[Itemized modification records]
# # #
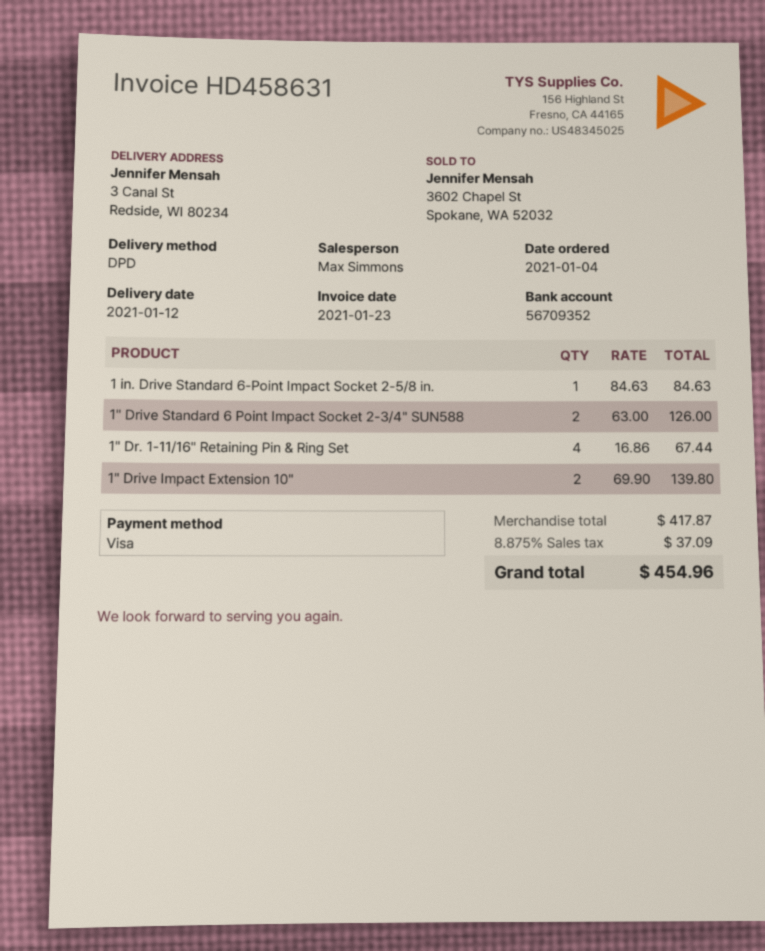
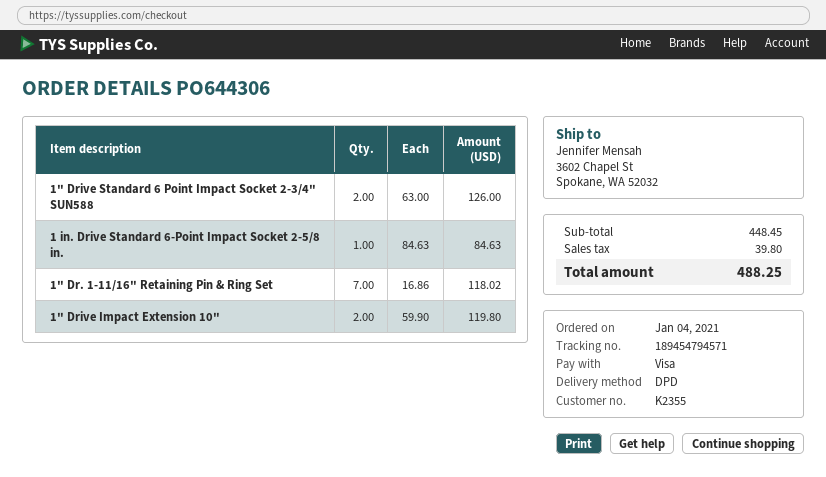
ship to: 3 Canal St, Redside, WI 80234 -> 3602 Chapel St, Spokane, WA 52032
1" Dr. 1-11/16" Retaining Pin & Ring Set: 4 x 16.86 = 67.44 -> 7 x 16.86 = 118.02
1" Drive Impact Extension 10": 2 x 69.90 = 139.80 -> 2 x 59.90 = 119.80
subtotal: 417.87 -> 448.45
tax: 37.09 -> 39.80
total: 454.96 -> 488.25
# # #
• What needs to be done: Write out the entries above verbatim, without pictures.

• Answer area:
ship to: 3 Canal St, Redside, WI 80234 -> 3602 Chapel St, Spokane, WA 52032
1" Dr. 1-11/16" Retaining Pin & Ring Set: 4 x 16.86 = 67.44 -> 7 x 16.86 = 118.02
1" Drive Impact Extension 10": 2 x 69.90 = 139.80 -> 2 x 59.90 = 119.80
subtotal: 417.87 -> 448.45
tax: 37.09 -> 39.80
total: 454.96 -> 488.25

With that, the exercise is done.